More data can be acquired by reclaiming values that are currently inconsistent or missing. There are various ad-hoc consistency checks described in Appendix 3.1, Appendix 3.2.1, Appendix 3.2.2 I need to gather these checks in one place and systematically run them on every patient to get a total count of records that need manual chart review (Dr. Rodriguez’s protocol) and for each record a list of issues to resolve.
To reclaim missing values I will need to solve the problem of lag and disagreement between the EMR and NAACCR (sec. 2.3). I will meet with the MCC NAACCR registrar and learn where exactly in the EMR and other sources she looks to abstract [1880 Recurrence Type--1st
][n_rectype], [3170 RX Date--Most Defin Surg
][n_rx3170], [1340 Reason for No Surgery
][n_surgreason], [0390 Date of Diagnosis
][n_ddiag], [1200 RX Date--Surgery
][n_dsurg], [1750 Date of Last Contact
][n_lc], [1760 Vital Status
][n_vtstat], [1770 Cancer Status
][n_cstatus], [1860 Recurrence Date--1st
][n_drecur], [Kidney and Renal Pelvis
][n_seer_kcancer], and [Kidney, NOS
][n_kcancer]. I will also meet with personnel experienced in Urology chart review to learn their methods.. This may lead to improvements in the CIRD ETL process. I also plan on adding all ICD codes for ‘renal mass’4 to my i2b2 query (Appendix 3.2.1). Meanwhile, in response to researcher questions including my own, CIRD staff have identified thousands of NAACCR entries and surgery billing records that got excluded from i2b2 because they are not associated with visits to UT Health clinics. After the next i2b2 refresh we expect an increased number of patients and possible improved agreement of event dates between EMR and NAACCR.
For external data I will request non-aggregated limited/deidentified records from the Texas Cancer Registry. I will also look at the NCDB dataset obtained by Urology to see if it has the elements listed in sec. 2.2.
In the remainder of Aim 2 and Aim 3 I will need the following additional variables: (NAACCR only) stage and grade; (EMR only) analgesics, smoking and alcohol, family history of cancer or diabetes, lab results, vital signs, Miperamine (as per Dr.
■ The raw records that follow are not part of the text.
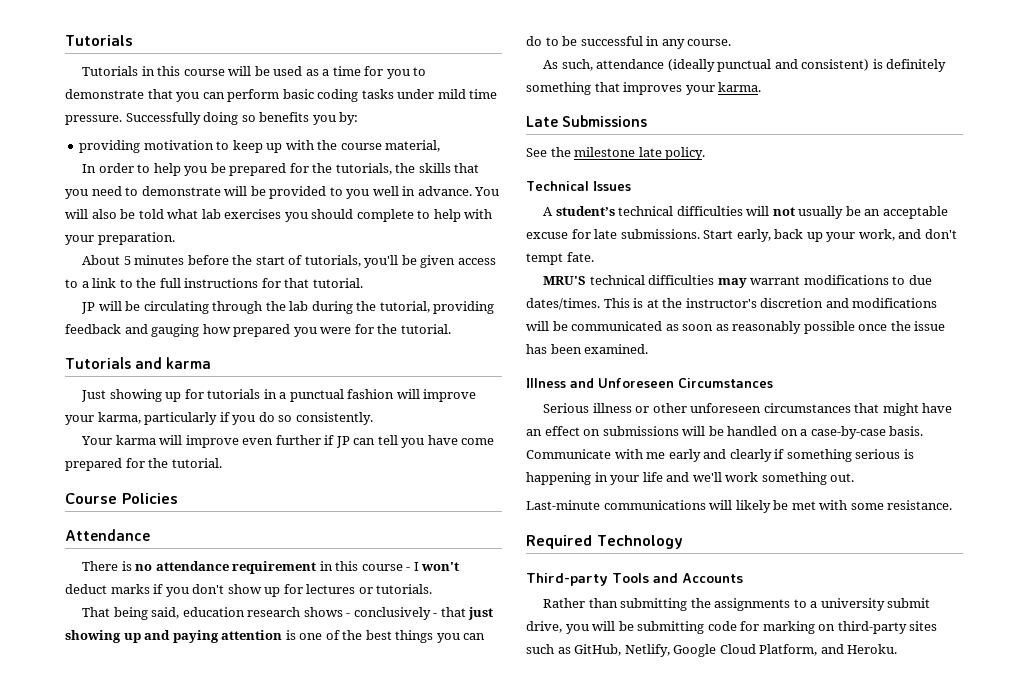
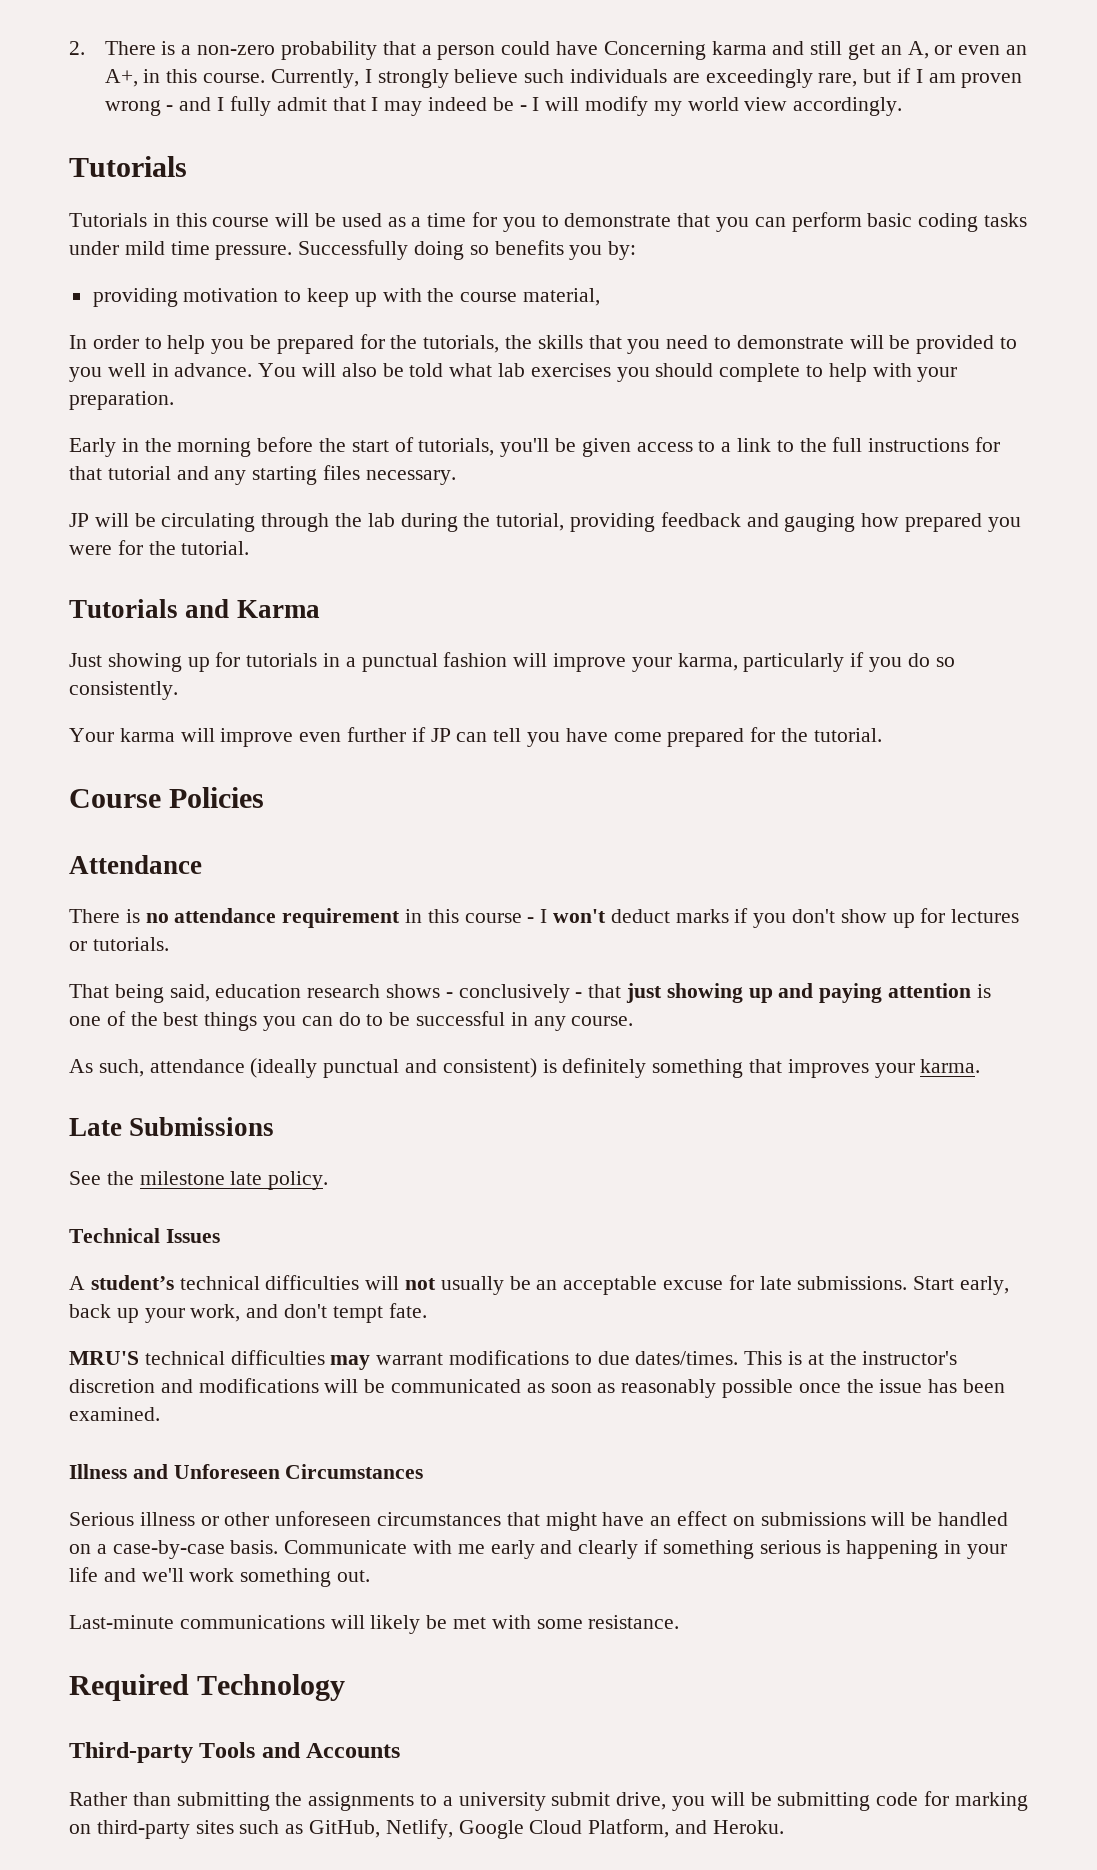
(65, 40) none -> [69,41,1027,60] [104,68,1023,88] [104,96,903,116] 2. There is a non-zero probability that a person could have Concerning karma and still get an A, or even an A+, in this course. Currently, I strongly believe such individuals are exceedingly rare, but if I am proven wrong - and I fully admit that I may indeed be - I will modify my world view accordingly. //
[82,255,185,265] About 5 minutes -> [69,438,252,457] Early in the morning
[312,278,363,288] tutorial. -> [107,465,456,485] tutorial and any starting files necessary.
[166,357,212,369] karma -> [236,600,320,618] Karma

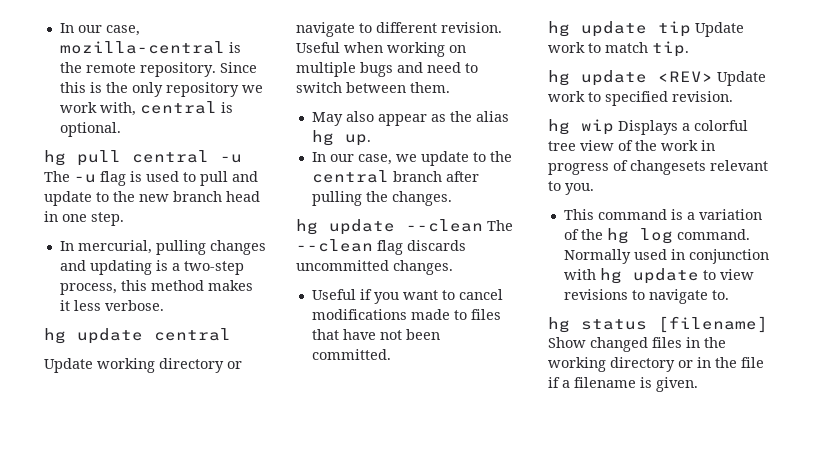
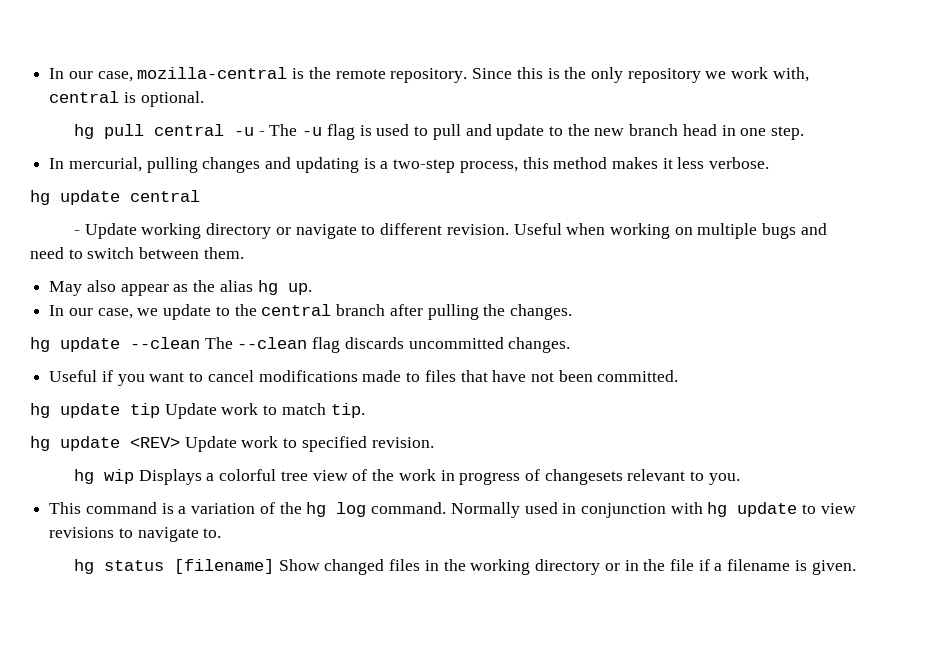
(242, 158) none -> [258,131,265,136] -
(231, 334) none -> [73,230,80,235] -

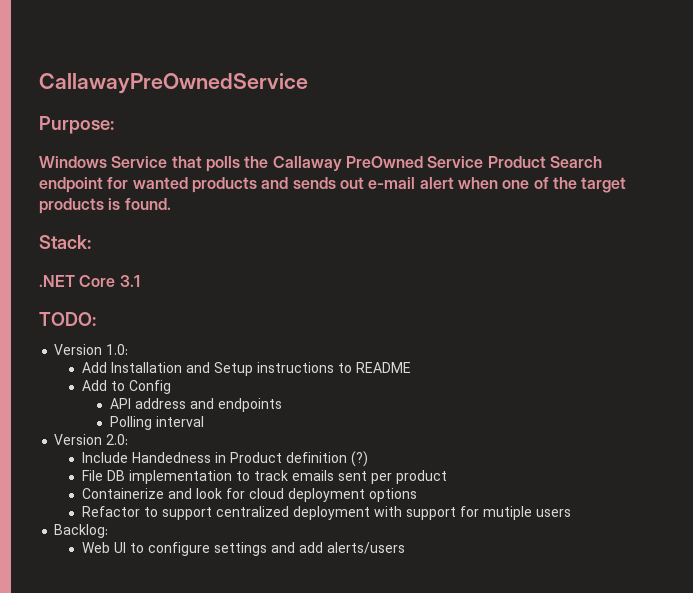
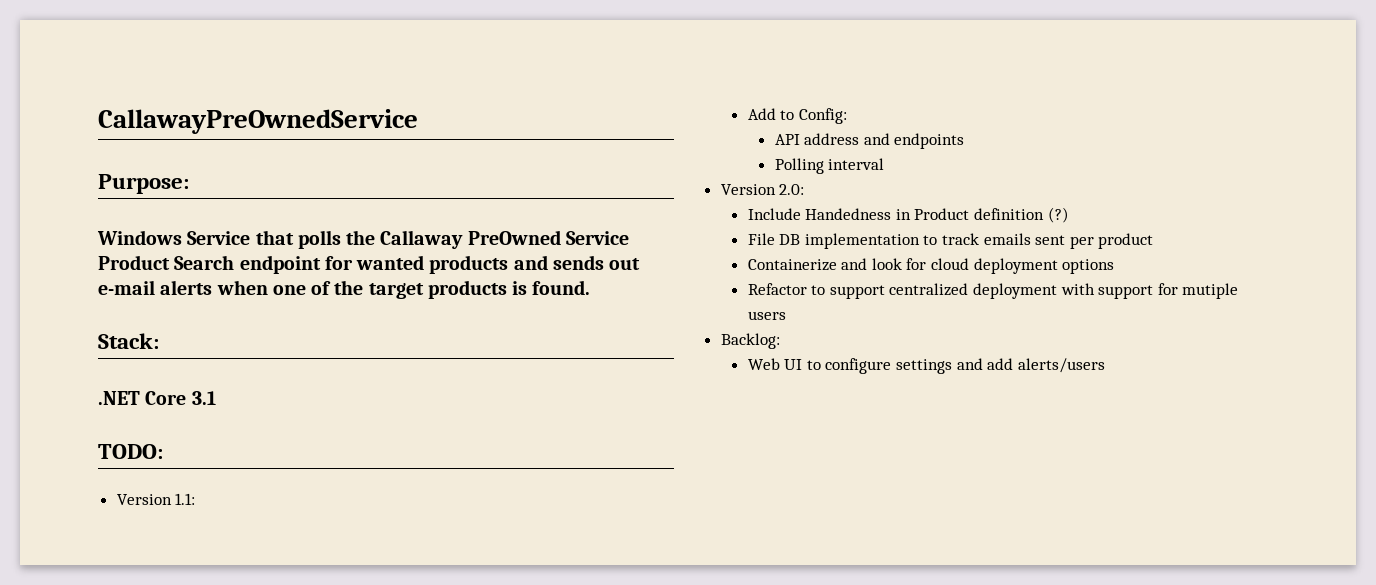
[419,177,454,189] alert -> [160,280,213,295] alerts
[106,344,129,355] [82,362,412,376] 1.0: // Add Installation and Setup instructions to README -> [175,493,196,505] 1.1:
[129,380,172,394] Config -> [798,108,847,124] Config:

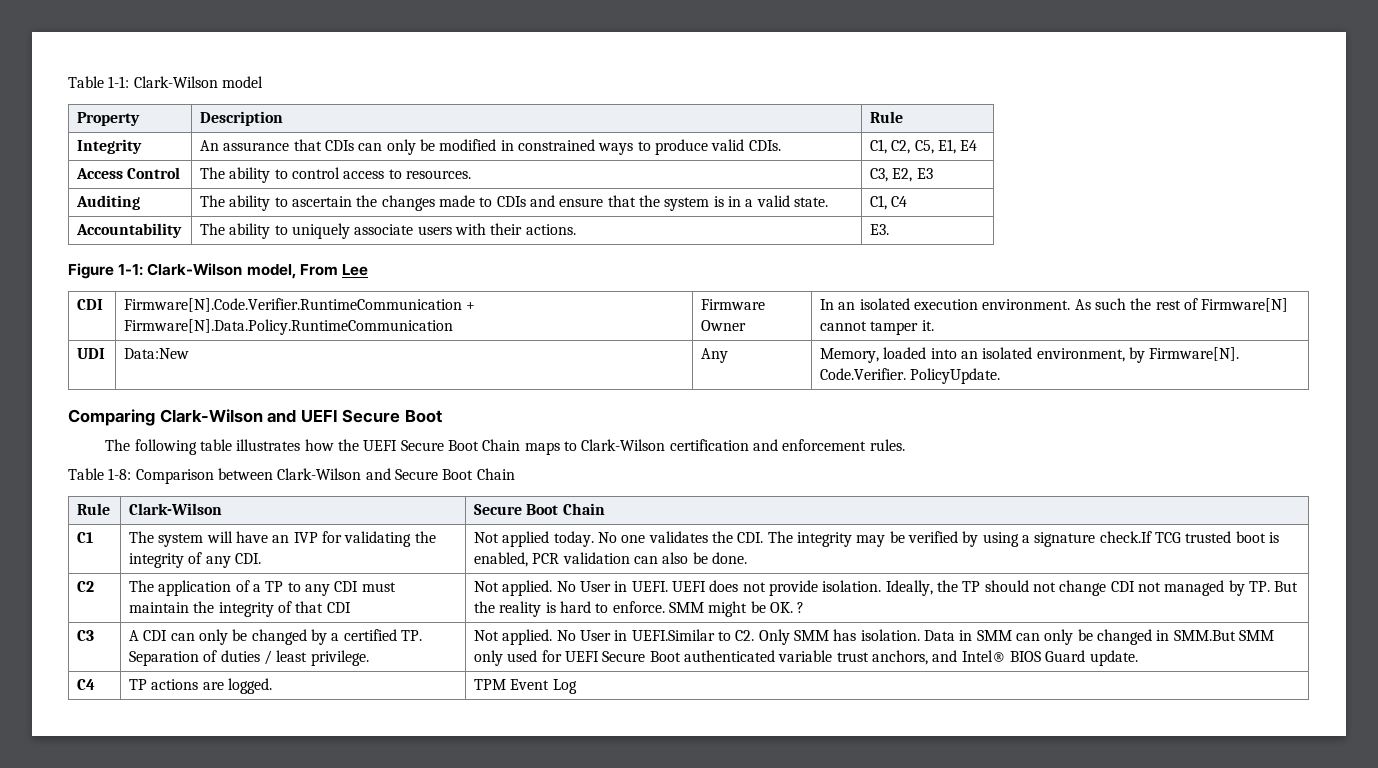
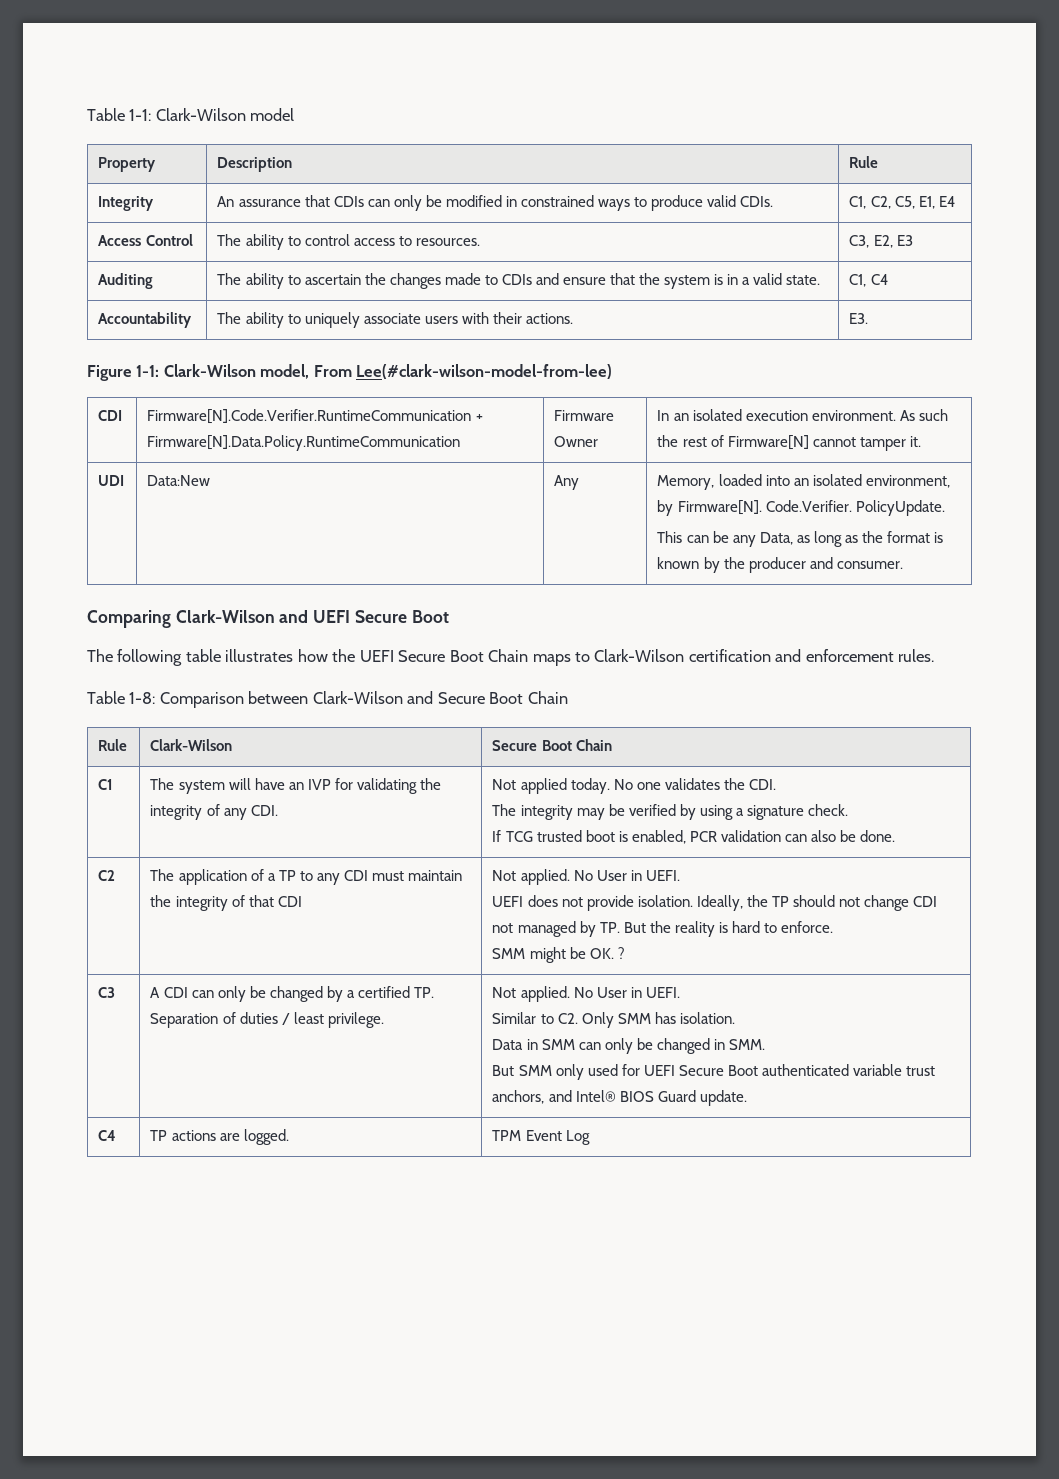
[341,264,368,276] Lee -> [356,364,613,379] Lee(#clark-wilson-model-from-lee)
(1001, 376) none -> [657,531,943,547] [657,557,903,573] // This can be any Data, as long as the format is known by the producer and consumer.
(764, 537) none -> (776, 784) //
[1099,531,1152,543] check.If -> [807,804,848,816] [492,830,502,842] check. // If
(668, 586) none -> (680, 875) //
(665, 607) none -> (833, 927) //
[631,629,715,641] UEFI.Similar -> [645,987,680,998] [492,1012,537,1024] UEFI. // Similar
(920, 635) none -> (735, 1018) //
[1173,630,1236,641] SMM.But -> [728,1039,765,1050] [492,1065,515,1076] SMM. // But

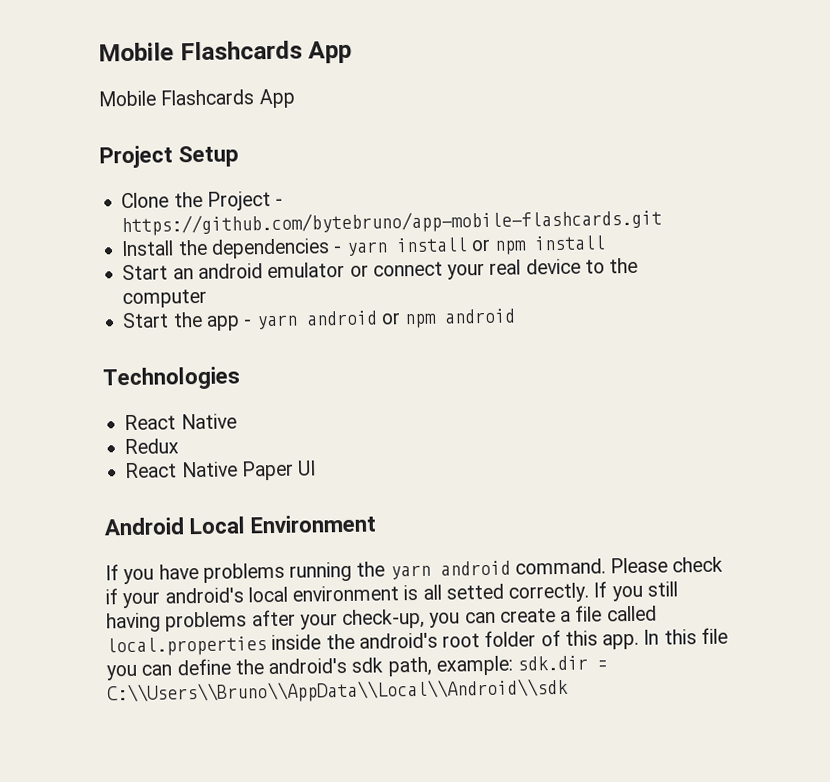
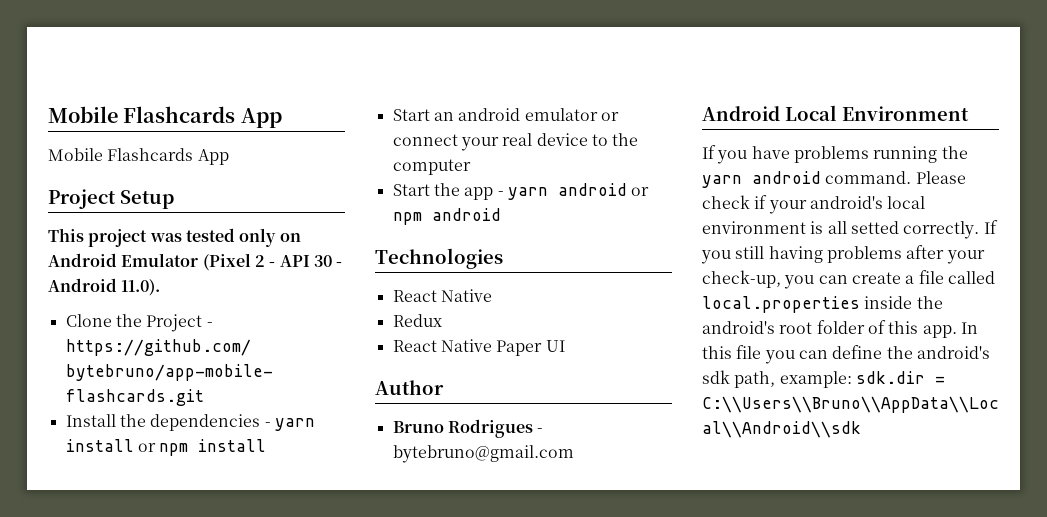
(240, 156) none -> [48,228,301,247] [48,253,343,271] [48,278,161,296] // This project was tested only on Android Emulator (Pixel 2 - API 30 - Android 11.0).
(317, 468) none -> [375,380,444,395] [392,419,544,438] [392,445,574,463] // Author // Bruno Rodrigues - bytebruno@gmail.com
Michalek), frequency of lab and image orders, frequency and duration of visits, and participation in adjuvant trials; (both) birthplace, language, and diabetes; and (census data in i2b2) income and education. Each of these will require a workup similar to that reported in sec. 2 and Appendix 3. I can work independently on many of these but I will need guidance from experts in Urology on interpreting the stage and grade data. If genomic data from the Urology biorepository becomes available for these patients in the course of this study it also will become an important variable for Aim 2.
The use of TCR or NCDB data is not a substitute for UT Health and MGH i2b2 data. The registries allow me to test the replicability of high-level findings to State and National populations but they will not have the detailed additional variables I will need to investigate the causes of disparate patient outcomes.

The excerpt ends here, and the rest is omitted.